Stay informed with the LNN Daily Newsletter

Norris snatches pole position in wet Russian GP qualifying

Sep 25, 2021 | 1:38 PM

SOCHI, Russia (AP) — Lando Norris took pole position for the first time in a rain-hit qualifying session for the Russian Grand Prix on Saturday after timing his final fast lap to perfection on a drying track.

The McLaren driver set the pace with a time of 1 minute, 41.993 seconds in the dying seconds of the session after switching to slick tires as the racing line dried. He pushed Carlos Sainz of Ferrari into second place by half a second as George Russell took third for Williams, dropping Lewis Hamilton to fourth. Championship leader Max Verstappen has a penalty and starts at the back. 

Montreal’s Lance Stroll was eighth and Toronto’s Nicholas Latifi was 14th.

“It’s my first pole position and hopefully the first of many,” said Norris, who fought to keep his car under control on dry tires in the still-tricky conditions.

“There were plenty of corners where I thought I might have gone in a bit hard here and it’s all going to go rather wrong, but it didn’t. So that’s just, I guess, the level you’ve got to be at to be in this position,” he said. “I’m happy I took those risks and made those decisions because they paid off the way they have. Many times during the lap, I thought it was all going to go quite badly wrong.”

Norris’ McLaren teammate Daniel Ricciardo recorded an upset win at the last race in Italy after Hamilton and Verstappen crashed. Following that up with another McLaren win in Russia will be tricky, not least because the long straightaway in Sochi allows cars behind to draft off the leaders into the first corners.

“Probably the only place I wouldn’t want to be pole is here with the straight down to turn one,” Norris said.

Third is another impressive qualifying result in the rain for Russell, who was second in a wet session in Belgium last month — which turned into a podium when rain meant the truncated race was run behind the safety car. He is moving to Mercedes for next season.

“Hopefully Lando will give me a nice little slipstream into turn one,” Russell said. “We’ve got to be aiming for the podium. We’ve got nothing to lose and we’re just going to go for it.”

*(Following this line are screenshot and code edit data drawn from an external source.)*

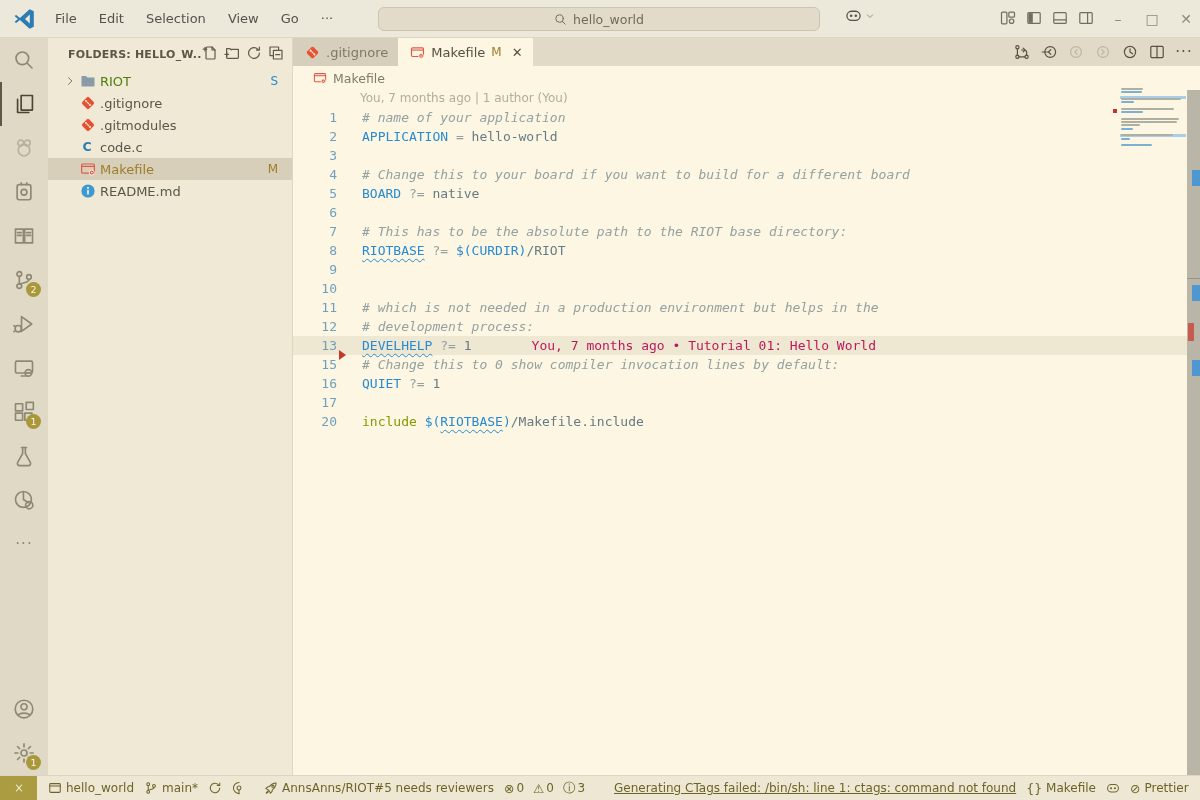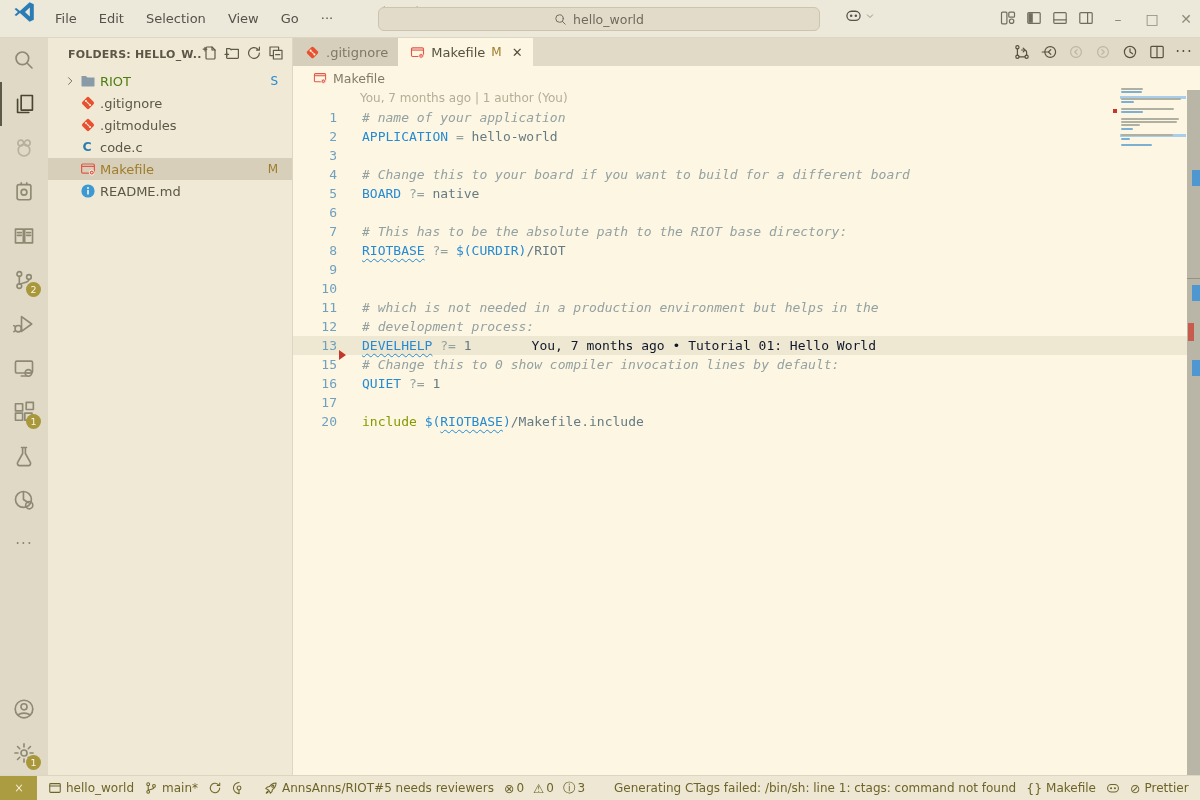--- a/index.html
+++ b/index.html
@@ -9,7 +9,7 @@
   .icon { display:inline-flex; align-items:center; justify-content:center; }
 
   
-  #titlebar { position:absolute; top:0; left:0; width:1200px; height:38px; background:#ECE8DA; border-bottom:1px solid #DCD6C3; display:flex; color:#55524A; z-index:5; }
+  #titlebar { position:absolute; top:0; left:0; width:1200px; height:38px; background:#ECE8DA; border-bottom:1px solid #DCD6C3; display:flex; align-items:center; color:#55524A; z-index:5; }
   #vscode-logo { width:24px; height:24px; margin:0 8px 0 12px; }
   #menu { list-style:none; display:flex; align-items:center; }
   #menu li { padding:4px 11px; border-radius:5px; cursor:default; }

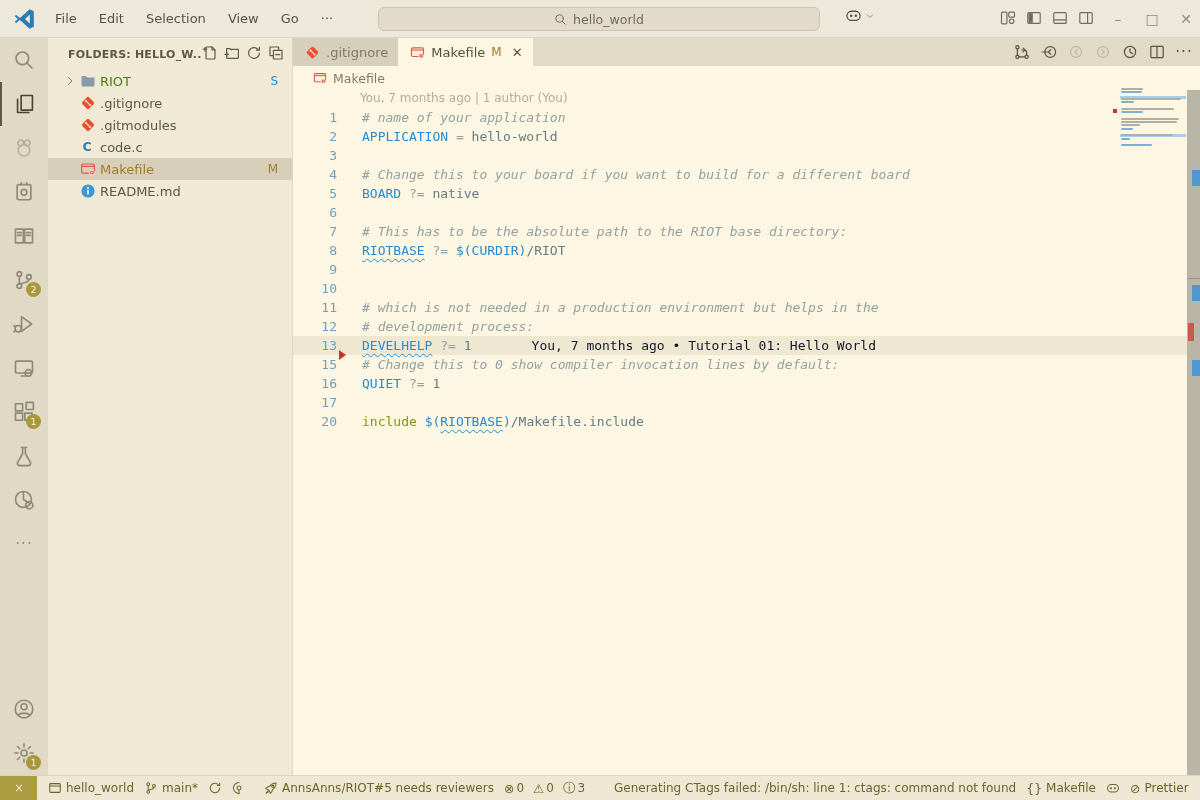--- a/index.html
+++ b/index.html
@@ -67,7 +67,7 @@
   .tk-t { color:#657B83; }
   .tk-p { color:#268BD2; }
   .tk-k { color:#859900; }
-  .tk-b { color:#0f172a; margin-left:60px; }
+  .tk-b { color:#be185d; margin-left:60px; }
   .del-marker { position:absolute; left:46px; top:-5px; width:0; height:0; border-left:7px solid #C4372C; border-top:5px solid transparent; border-bottom:5px solid transparent; }
 
   

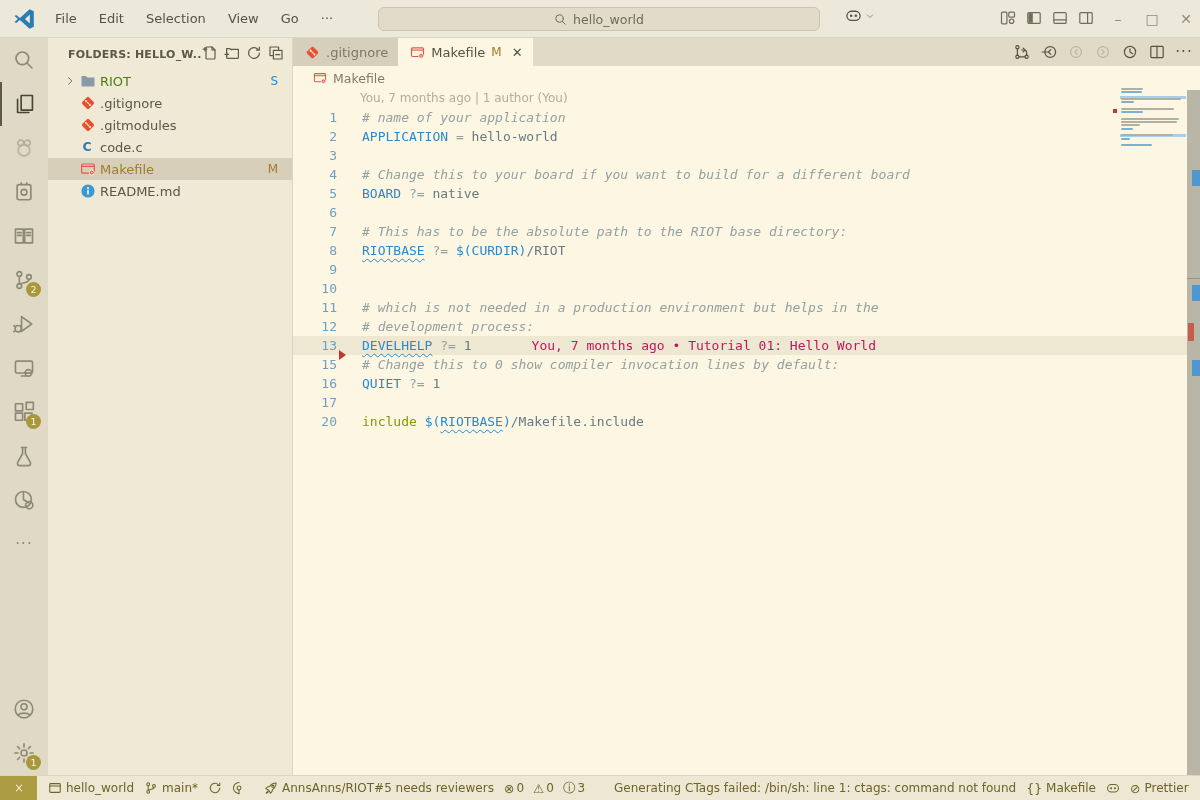--- a/index.html
+++ b/index.html
@@ -633,7 +633,7 @@
           <span>3</span>
         </span>
       </div>
-      <div class="sb-item" style="margin-left: 14px;">
+      <div class="sb-item" style="margin-left: 14px; text-decoration: underline;">
         <span>Generating CTags failed: /bin/sh: line 1: ctags: command not found</span>
       </div>
     </div>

Hamilton set the early pace on intermediate tires, but errors toward the end of the session proved costly. The Mercedes driver bumped the wall while coming into the pits and had to change his front wing, and the long delay meant his new slick tires cooled off. After going out, Hamilton lacked grip and had a spin late in the session.

Hamilton said he was “incredibly disappointed” by damaging the car and apologized to the team. “These things are sent to try us, and as much as I feel terrible right now, I’ll turn it into a positive and try to do the best we can,” he said. 

Hamilton, the defending champion, will be chasing his 100th career win on Sunday at a track where he has won four times in the past, and where Mercedes cars have won all seven F1 races to date. His teammate Valtteri Bottas starts seventh, and Verstappen’s Red Bull teammate Sergio Perez is ninth.

Verstappen leads the championship standings by five points from Hamilton but will start from the back of the grid in the race Sunday because he changed his engine. Mindful of the slippery conditions, Verstappen didn’t try to set a time in qualifying.

Verstappen said incidents near the front of the field would play into his hands during the race. 

“I try to score points, but I need a bit of help with things going, let’s say, a bit wrong in the front,” he said.

The Dutch driver had complained of a lack of straight-line speed during Friday practice, even against slower cars, which would hamper him in cutting through the field, but said Saturday that was “not fully representative” of how the Red Bull would work in race conditions. 

Charles Leclerc of Ferrari has a similar penalty, as does Nicholas Latifi of Williams.

Heavy rain through the day and low light raised doubts over whether qualifying could go ahead at all, after the Saturday morning practice session was canceled. While waiting, seven-time champion Hamilton skipped down the pit lane under an umbrella in the style of the musical “Singin’ in the Rain.”